While many of these Christmas papers are quite comical in nature, others are more serious if somewhat unexpected. A transatlantic team of curious scientists compiled a list of how people died on Mount Everest (most die above 8,000 metres and it is usually while descending from the summit), while another team last year wondered if an artificial intelligence (Milvue’s Smarturgences) could pass the exam to be a radiologist. This might have been quirky a year ago but given the rapid evolution of AI in 2023 and a myriad of similar experiments, such as whether or not ChatGPT could pass the bar exam, the paper in retrospect doesn’t look funny so much as pioneering.

It may seem unconventional to use speed bumps as a test for an inflamed appendix, but according to a 2012 Christmas paper, it’s a useful tool for doctors to rule out appendicitis. When you’re in the throes of acute appendicitis and you are being driven to the hospital, going over a speed bump can be particularly painful.

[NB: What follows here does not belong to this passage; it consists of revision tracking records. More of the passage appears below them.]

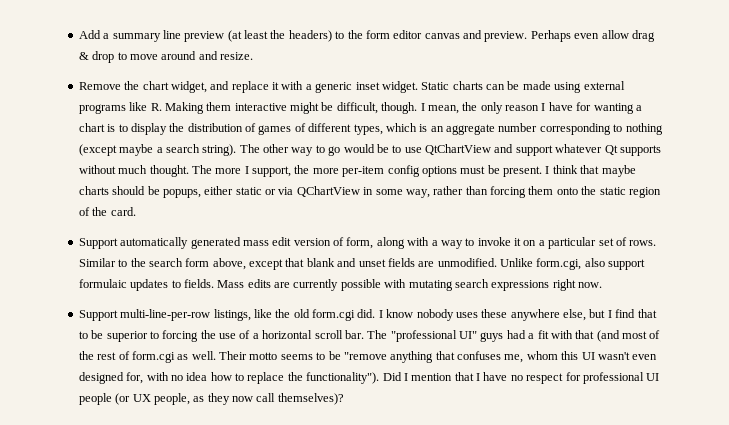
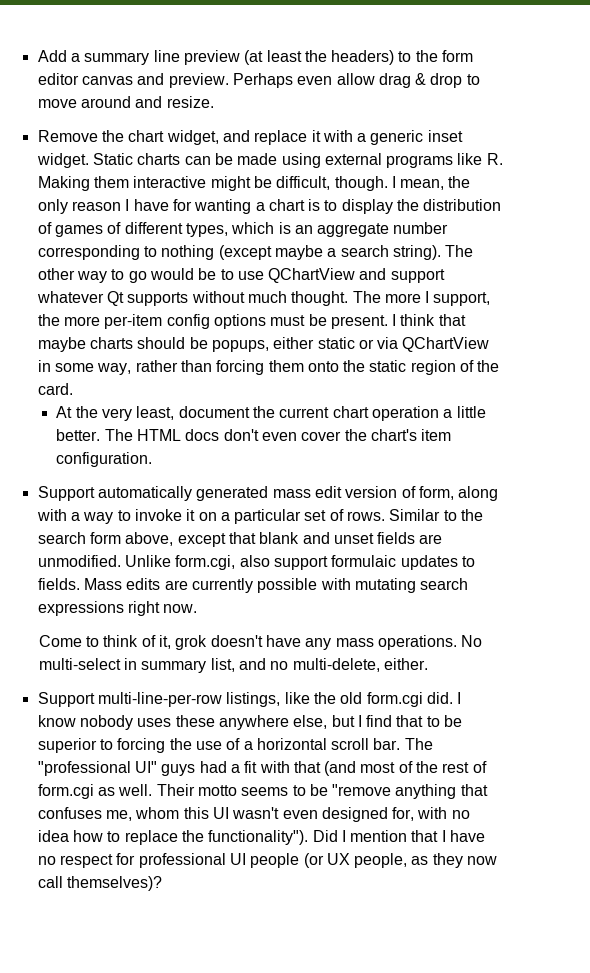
[425,144,491,155] QtChartView -> [268,268,356,283] QChartView
(136, 211) none -> [56,406,486,421] [56,429,452,441] [56,452,153,467] // At the very least, document the current chart operation a little better. The HTML docs don't even cover the chart's item configuration.
(602, 285) none -> [38,635,483,650] [38,658,428,673] // Come to think of it, grok doesn't have any mass operations. No multi-select in summary list, and no multi-delete, either.

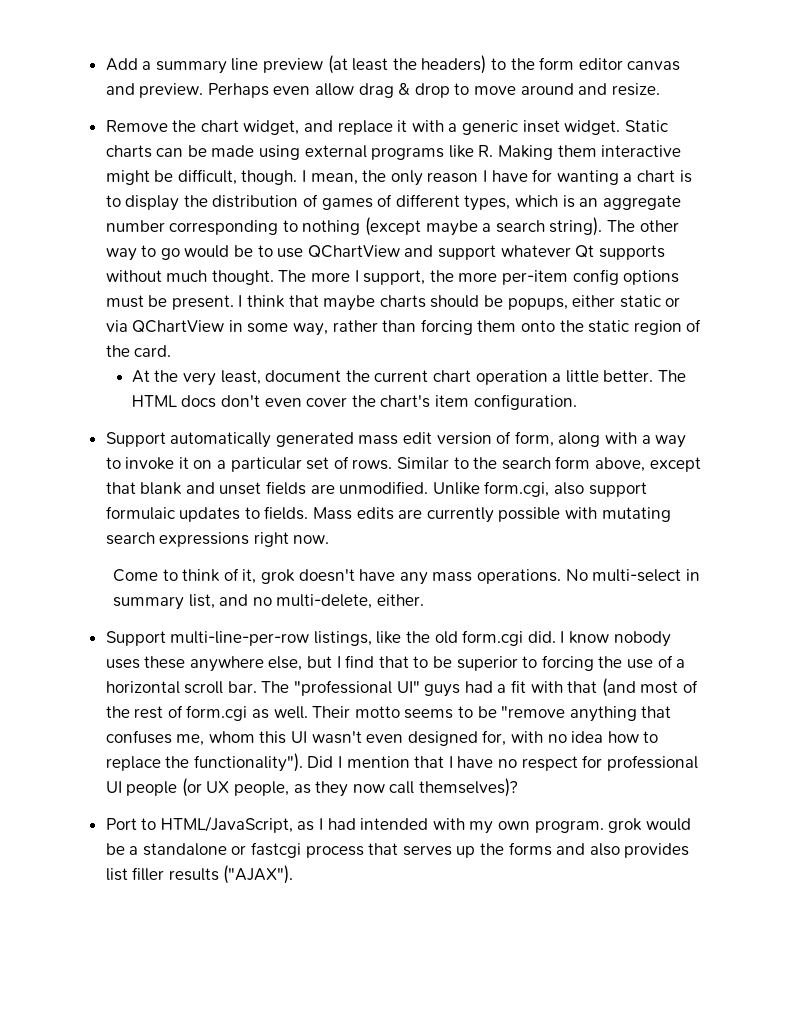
(162, 883) none -> [105,816,691,834] [105,842,690,858] [105,865,294,884] // Port to HTML/JavaScript, as I had intended with my own program. grok would be a standalone or fastcgi process that serves up the forms and also provides list filler results ("AJAX").

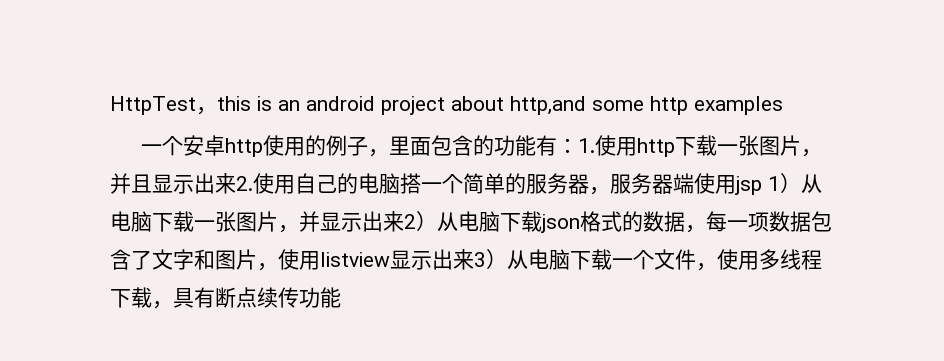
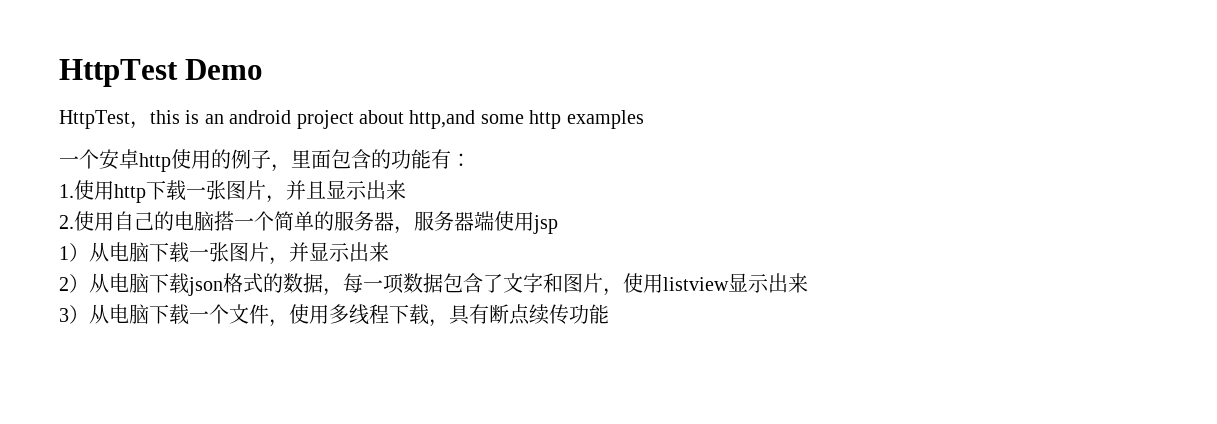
[110,96,196,115] HttpTest -> [59,59,264,87] [59,110,130,129] HttpTest Demo // HttpTest
(578, 145) none -> (471, 160) //
(236, 183) none -> (406, 190) //
(762, 185) none -> (558, 224) //
(404, 221) none -> (389, 252) //
(474, 259) none -> (808, 283) //

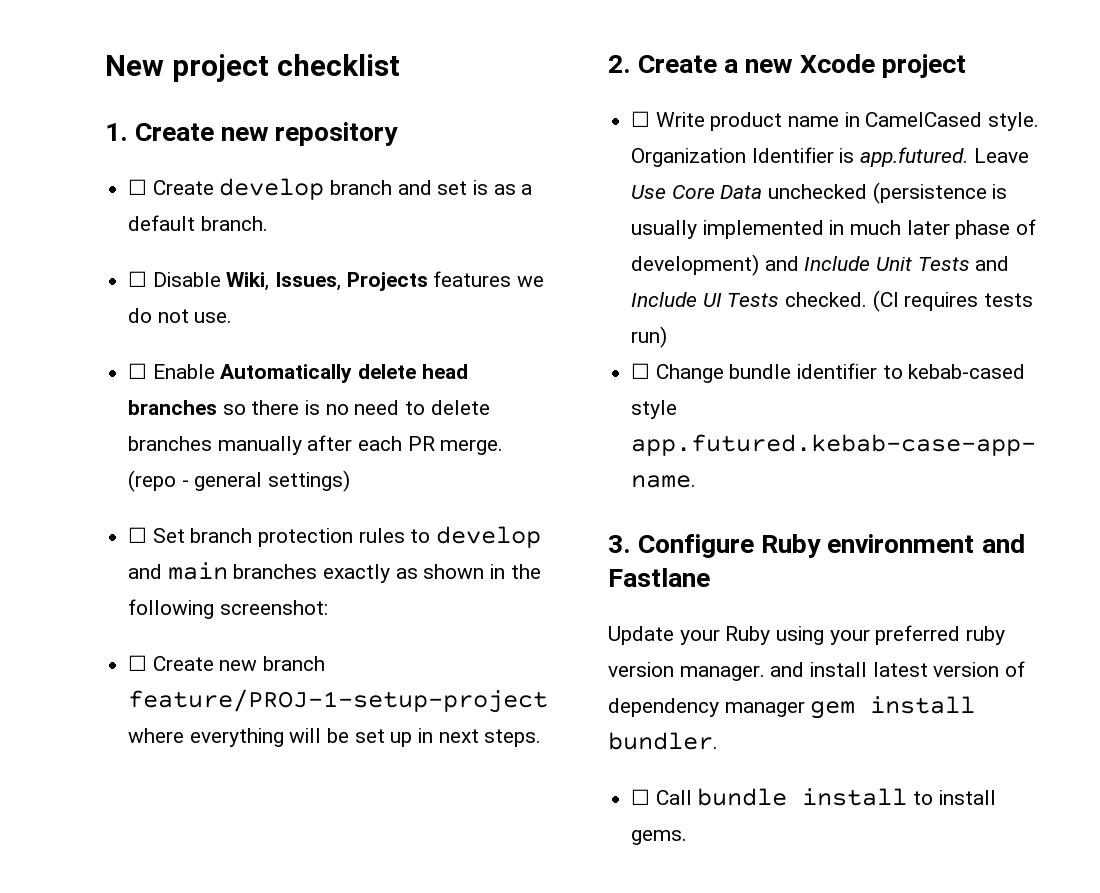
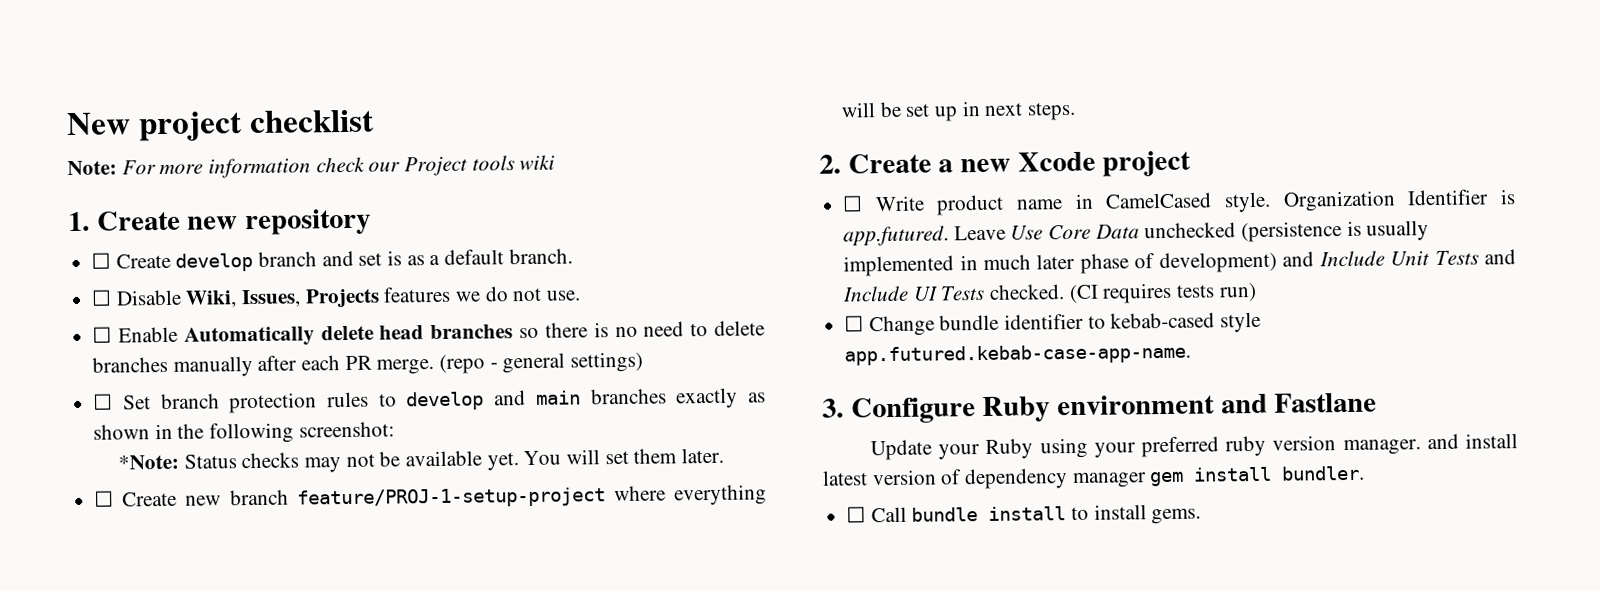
(400, 65) none -> [67,154,556,179] // Note: For more information check our Project tools wiki
(328, 607) none -> [118,447,725,473] // *Note: Status checks may not be available yet. You will set them later.

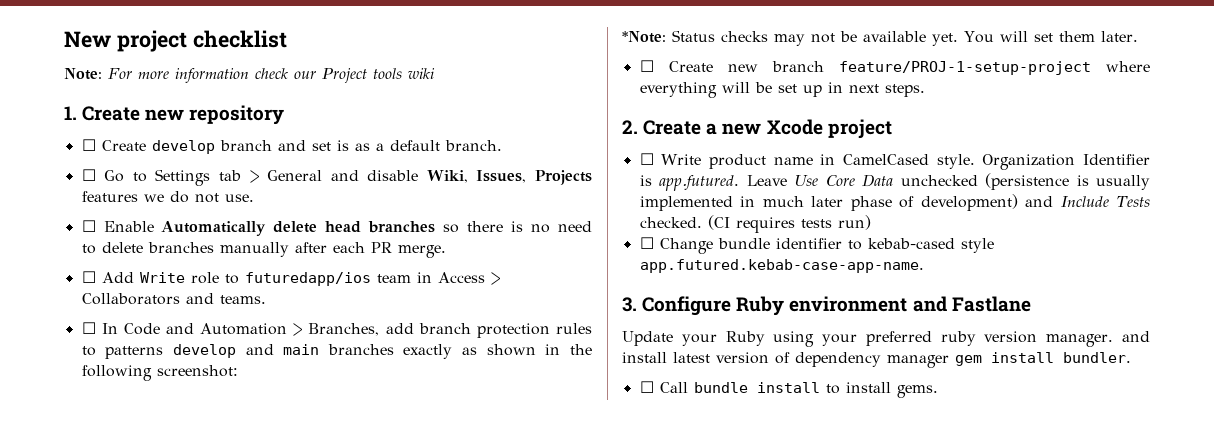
[115,289,182,306] Disable -> [104,169,419,186] Go to Settings tab > General and disable
[439,351,644,374] [93,393,151,410] (repo - general settings) // ☐ Set -> [81,271,500,286] [81,293,266,305] [81,322,414,336] // ☐ Add Write role to futuredapp/ios team in Access > Collaborators and teams. // ☐ In Code and Automation > Branches, add
(397, 400) none -> [105,346,164,359] patterns
[1390,249,1516,266] [842,285,939,302] Unit Tests and Include UI -> (1109, 201) none

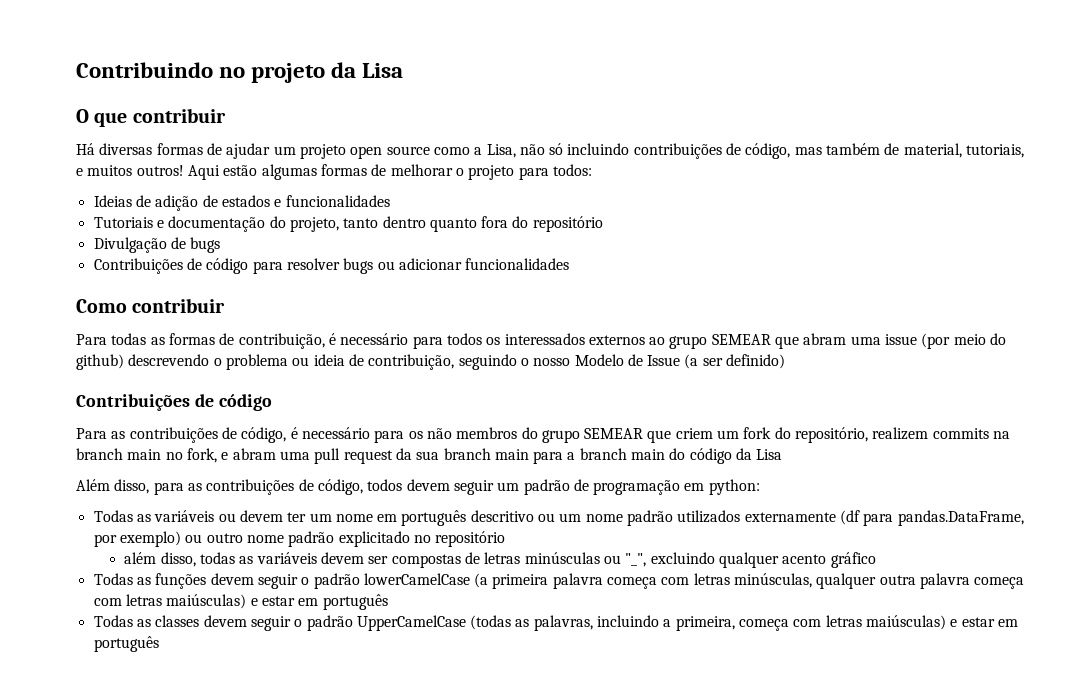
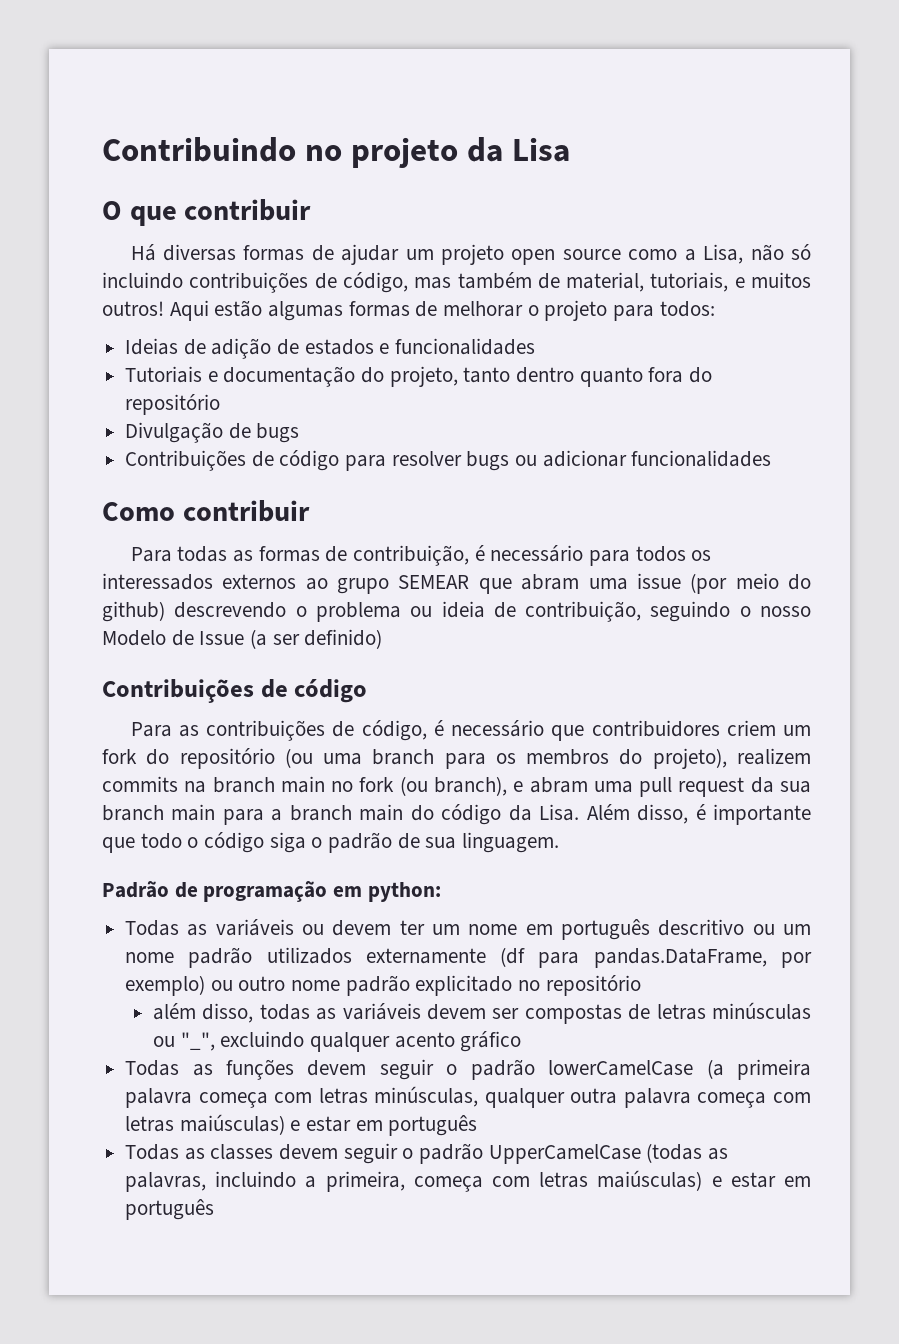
[374,427,869,443] para os não membros do grupo SEMEAR que criem um fork do repositório, -> [551,720,811,741] [102,748,727,769] que contribuidores criem um fork do repositório (ou uma branch para os membros do projeto),
[186,448,217,463] fork, -> [359,776,507,796] fork (ou branch),
[756,449,783,460] Lisa // -> [539,804,580,821] Lisa.
[153,479,570,495] para as contribuições de código, todos devem seguir um padrão -> [695,804,811,825] [102,832,560,853] [102,881,169,898] é importante que todo o código siga o padrão de sua linguagem. // Padrão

Thus, to figure out what’s wrong with the patient when appendicitis is suspected, asking them if their pain increased when going over speed bumps can help with the diagnosis.

This year, the BMJ’s Christmas edition includes a study on whether drinking cola can help clear food stuck in your throat (it doesn’t) and on the possible role karma may play in workload disparities between doctors (highly unlikely). It also features a study on nudging doctors to sit at the bedside of their patients. Doctors rarely do it, which can make them appear as uncaring or in a hurry. What if the chair commonly tucked away in the patient room’s closet was left near the bed? A randomized trial was conducted in a Texas hospital, and sure enough, the nudge worked: while doctors did not spend more time in the room, they were much more likely to sit down and their patients were more satisfied with their care.

None of these studies should be taken as the final say on these issues. The chair placement trial was done in only one county hospital. A single study is rarely enough. But these offbeat studies can shine a light on the quirks of human behaviour, and they certainly remind us that scientific research doesn’t have to be dull.